A quiet lulled over the pair as Malachi's voice waned. For a moment, Tuwawi's face went slack while the cogs turned in her head, partially floored that he dared draw any parallel's between Adlartok and Arabella. To her, it seemed like he couldn't get it — the gravity of his decision — and his scrutiny, though he tried to break the riddle that was Tuwawi, simply made him appear traitorous.

Suddenly and savagely the queen lunged, fire tended anew. Her sinew coiled, stained maw parting as her paws slapped the ground, attempting to snatch Malachi's muzzle betwixt her parted jaw in a display of dominance.
I don't know how this will change what happens at the meeting, since this technically happens in the past... so... :D Here we go!

Adlartok had come to him at a time Tuwawi had been gone. There had been no sign of her return, and he had done what had seemed best. Whatever Tuwawi told him could not change his resolve that in moral he had done right, for Adlartok's life was as sacred as the queen's. But it had been Malachi's mistake to think the queen would take to him once she had returned - or rather, to not think of what she would do at all - and now the child's blood fell on his head.

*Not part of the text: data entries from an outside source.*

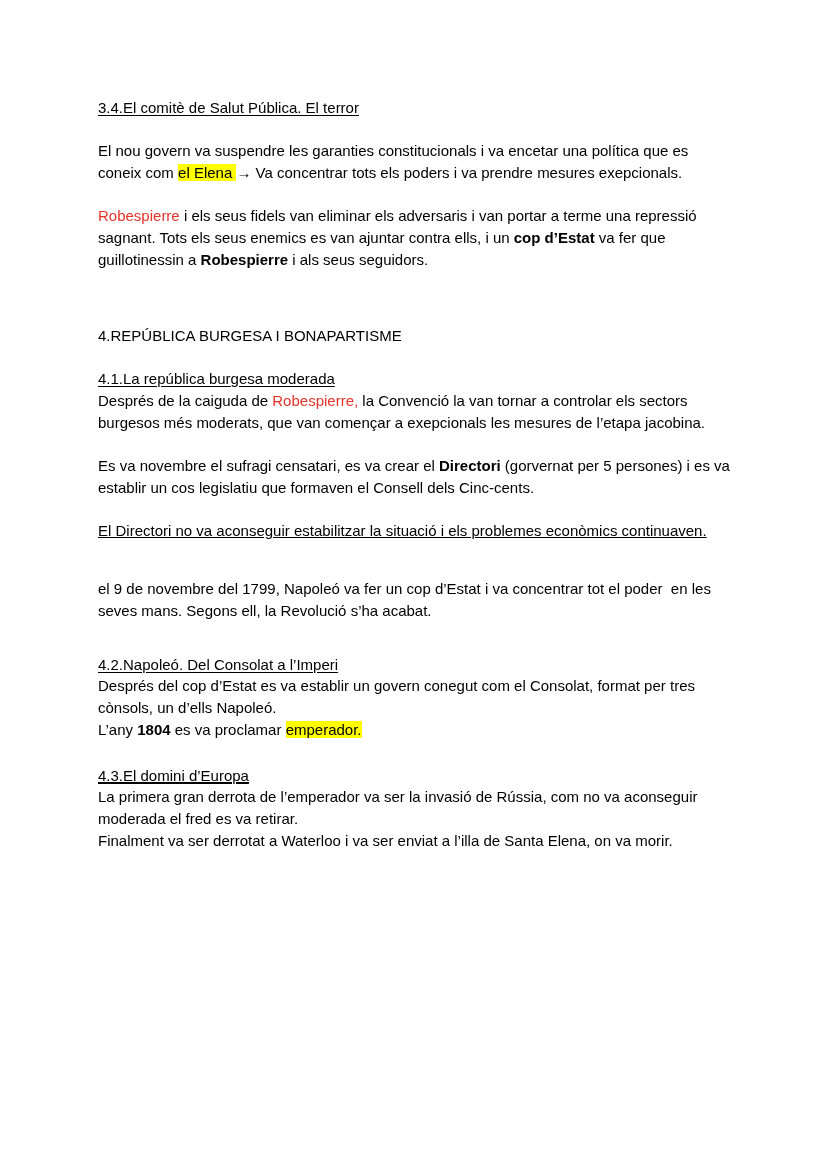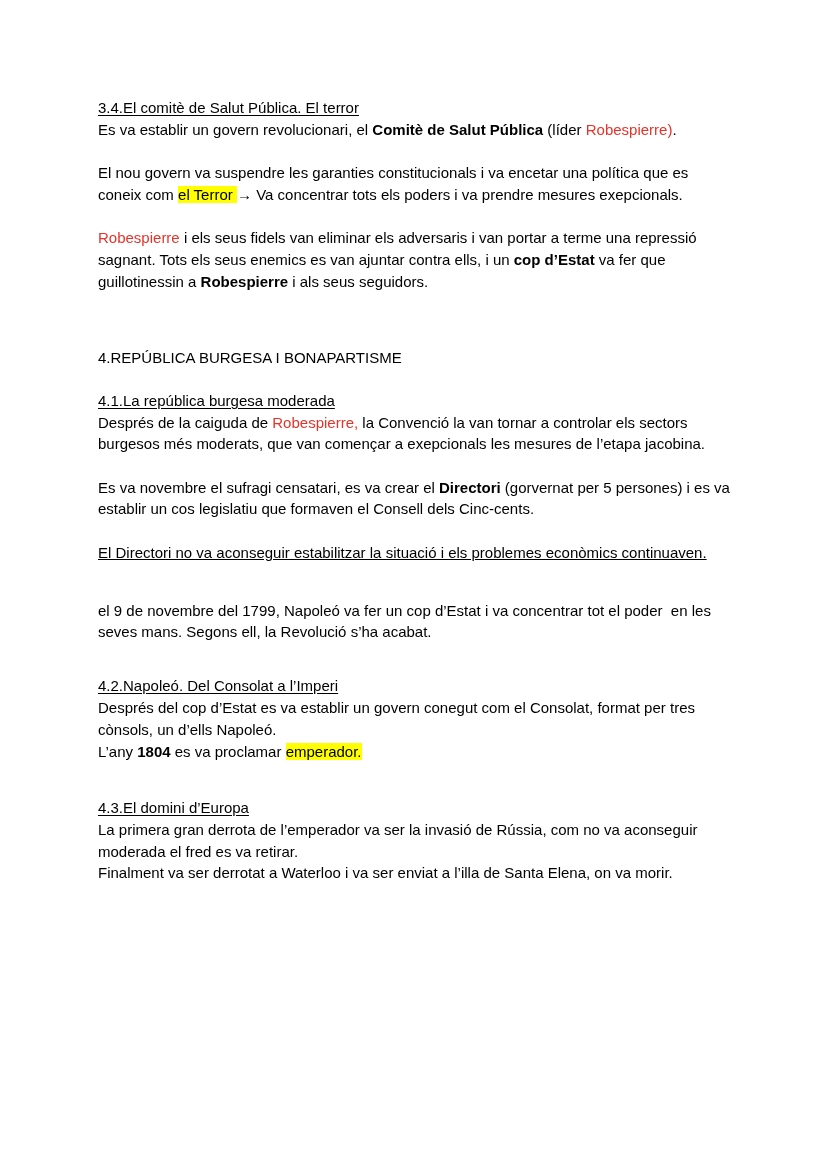"Es va establir un govern" p.para { html: <p><span>Es va establir un govern revolucionari, el </span><span>Comitè de Salut Pública</span><span> (líder </span><span>Robespierre)</span><span>.</span></p> -> none }
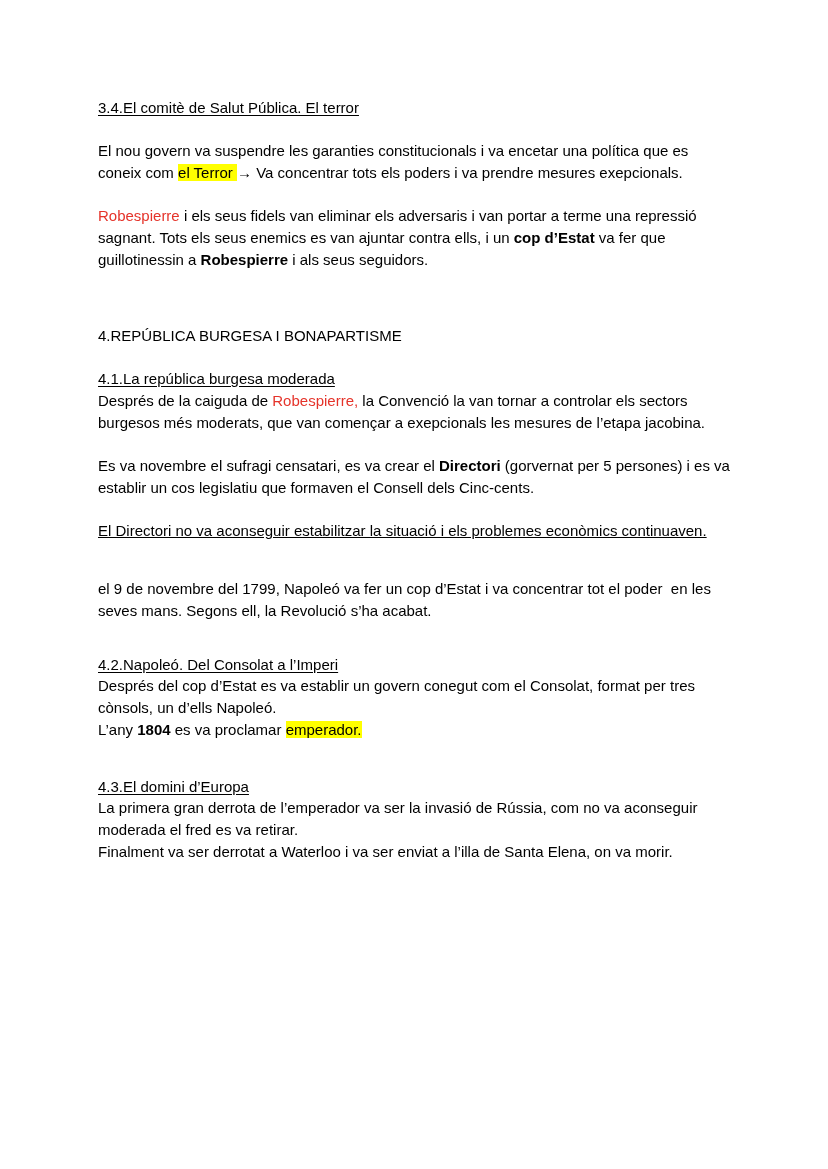"el Terror" span.run { text: Terror -> Elena }
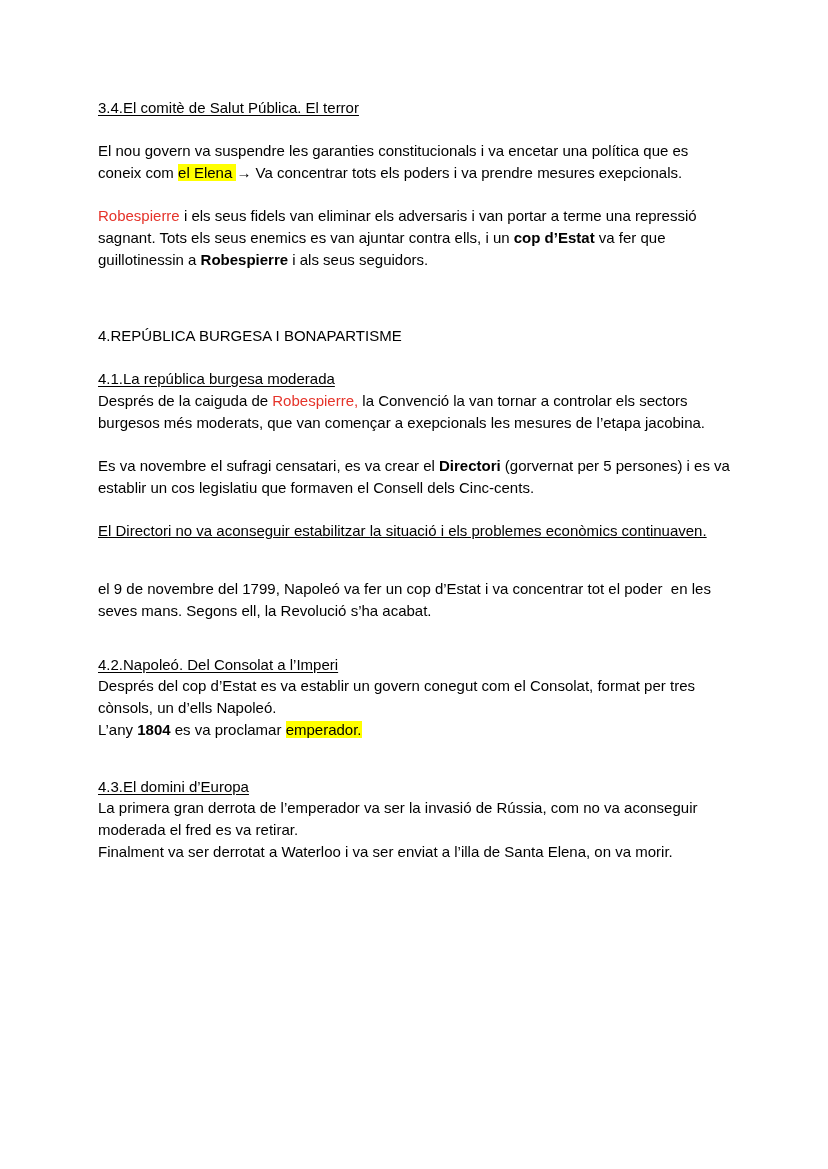"4.3.El domini d’Europa" p.para { margin-top: 35px -> 24px; text-decoration: none -> underline }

Malachi had not taken in the boy to replace her children, but the fire queen would have none of it.

Malachi could not read what ran through the ember's mind in the quiet that followed. For a passing second his breath caught in his throat and he met her with a cautious gaze. Yet that his words had broken through her stricken shell was a misguided wish, and all too soon the err in his ways came to full light as Tuwawi turned, fangs bared and body barreling toward him.

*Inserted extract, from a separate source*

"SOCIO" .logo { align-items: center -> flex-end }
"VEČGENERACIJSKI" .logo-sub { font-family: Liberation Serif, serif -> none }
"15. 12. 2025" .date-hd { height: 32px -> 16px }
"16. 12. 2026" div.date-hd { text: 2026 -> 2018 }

With a jerk he pulled his head from the range of her sharpened fangs, but a sting across his muzzle told of their intention. Blood dripped into his mouth and he stumbled, a beat passing in a daze before he recoiled and pushed toward her. He aimed at her the same blow, attempting to buckle her into submission despite the burning opposition of every muscle within. He did not want to hurt Tuwawi, but Adlartok's life was in his paws, and words had not worked. He had to fight for him.
Despite the violence welled in the ember's breast, and the betrayal she felt Malachi committed, Tuwawi had never meant to draw the young man's blood as she had Adlartok's; and so when ruby red glistened upon the bridge of his nose and its saline taste spattered on her palette, the matriarch faltered. With one move he jerked towards the stumbling queen and grasped her slim maw, pressing earthbound. A shock wave rippled through the firebrand, her face aghast and blank as his pointed fangs applied their pressure to secure his position over the untamed flame. For a moment she was still -- her mind slow to process how her hand had been so easily forced -- but soon a shrill growl hissed between her fangs as her head twisted and bucked to undo Malachi's hold. "Let go of me!" she shrieked indignantly as her hair stood on end, muscles tense in preparation to counter his challenge.